▶ **Task description**
Could you restate all of the records below exactly, with the pictures left out?

▶ **Raw data**
__________

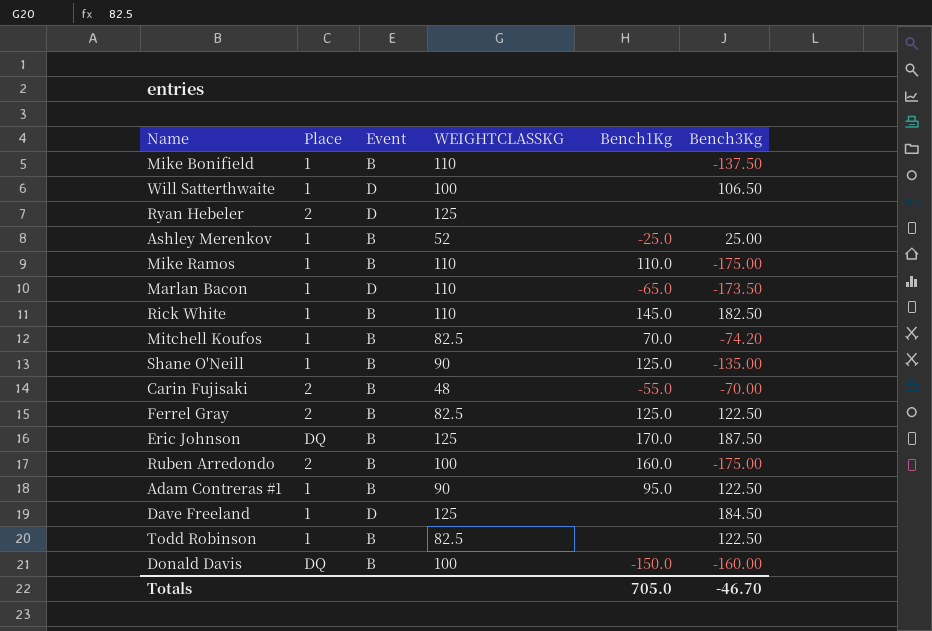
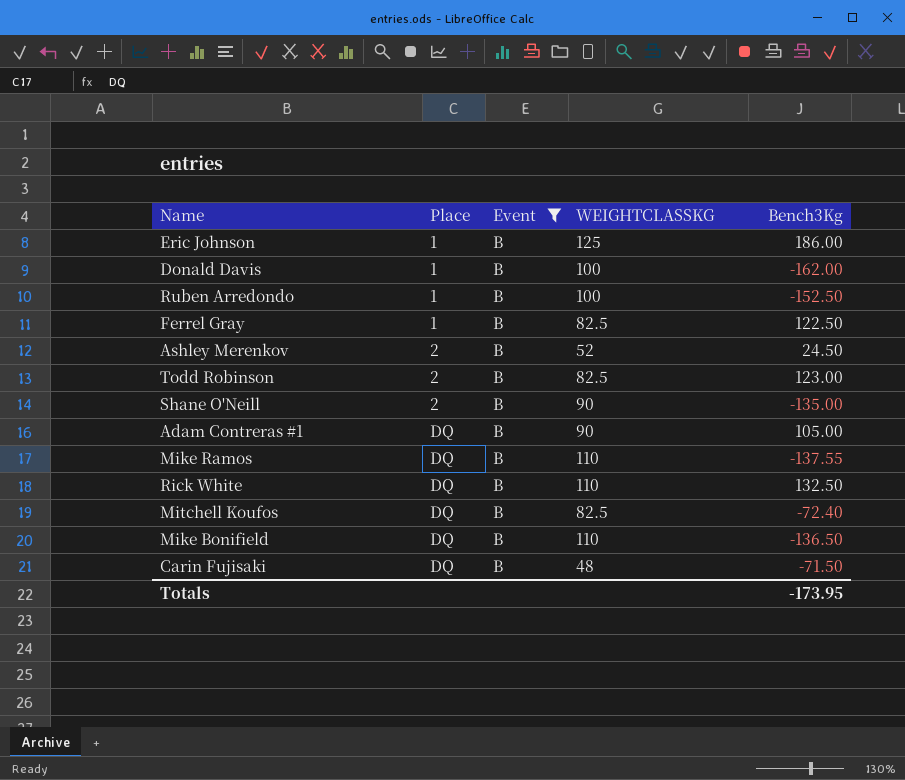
filter: none -> Event = B
row order: none -> Place ascending
column Bench1Kg | position: 5 -> none
Eric Johnson | Place: DQ -> 1
Eric Johnson | Bench3Kg: 187.50 -> 186.00
Donald Davis | Place: DQ -> 1
Donald Davis | Bench3Kg: -160.00 -> -162.00
Ruben Arredondo | Place: 2 -> 1
Ruben Arredondo | Bench3Kg: -175.00 -> -152.50
Ferrel Gray | Place: 2 -> 1
Ashley Merenkov | Place: 1 -> 2
Ashley Merenkov | Bench3Kg: 25.00 -> 24.50
Todd Robinson | Place: 1 -> 2
Todd Robinson | Bench3Kg: 122.50 -> 123.00
Shane O'Neill | Place: 1 -> 2
Adam Contreras #1 | Place: 1 -> DQ
Adam Contreras #1 | Bench3Kg: 122.50 -> 105.00
Mike Ramos | Place: 1 -> DQ
Mike Ramos | Bench3Kg: -175.00 -> -137.55
Rick White | Place: 1 -> DQ
Rick White | Bench3Kg: 182.50 -> 132.50
Mitchell Koufos | Place: 1 -> DQ
Mitchell Koufos | Bench3Kg: -74.20 -> -72.40
Mike Bonifield | Place: 1 -> DQ
Mike Bonifield | Bench3Kg: -137.50 -> -136.50
Carin Fujisaki | Place: 2 -> DQ
Carin Fujisaki | Bench3Kg: -70.00 -> -71.50
Totals | Bench3Kg: -46.70 -> -173.95

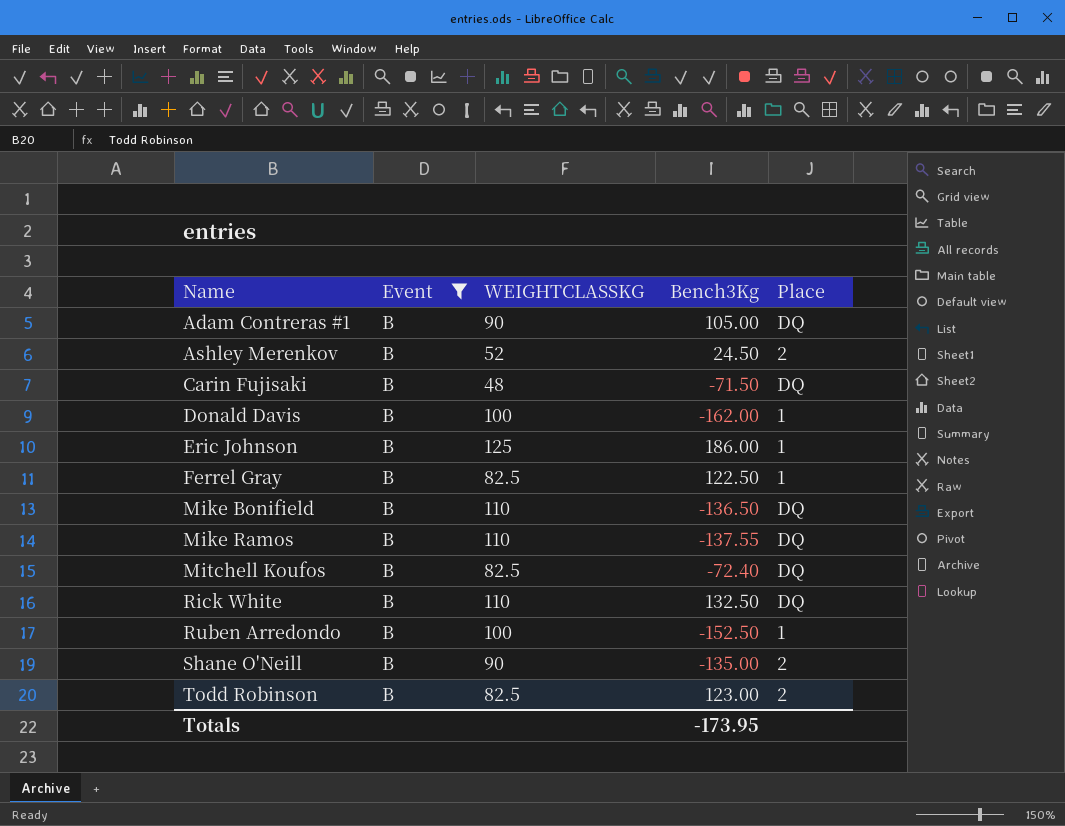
row order: Place ascending -> Name ascending
column Place | position: 2 -> 5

__________

▶ **Response for this exercise**
filter: none -> Event = B
row order: none -> Place ascending
column Bench1Kg | position: 5 -> none
Eric Johnson | Place: DQ -> 1
Eric Johnson | Bench3Kg: 187.50 -> 186.00
Donald Davis | Place: DQ -> 1
Donald Davis | Bench3Kg: -160.00 -> -162.00
Ruben Arredondo | Place: 2 -> 1
Ruben Arredondo | Bench3Kg: -175.00 -> -152.50
Ferrel Gray | Place: 2 -> 1
Ashley Merenkov | Place: 1 -> 2
Ashley Merenkov | Bench3Kg: 25.00 -> 24.50
Todd Robinson | Place: 1 -> 2
Todd Robinson | Bench3Kg: 122.50 -> 123.00
Shane O'Neill | Place: 1 -> 2
Adam Contreras #1 | Place: 1 -> DQ
Adam Contreras #1 | Bench3Kg: 122.50 -> 105.00
Mike Ramos | Place: 1 -> DQ
Mike Ramos | Bench3Kg: -175.00 -> -137.55
Rick White | Place: 1 -> DQ
Rick White | Bench3Kg: 182.50 -> 132.50
Mitchell Koufos | Place: 1 -> DQ
Mitchell Koufos | Bench3Kg: -74.20 -> -72.40
Mike Bonifield | Place: 1 -> DQ
Mike Bonifield | Bench3Kg: -137.50 -> -136.50
Carin Fujisaki | Place: 2 -> DQ
Carin Fujisaki | Bench3Kg: -70.00 -> -71.50
Totals | Bench3Kg: -46.70 -> -173.95

row order: Place ascending -> Name ascending
column Place | position: 2 -> 5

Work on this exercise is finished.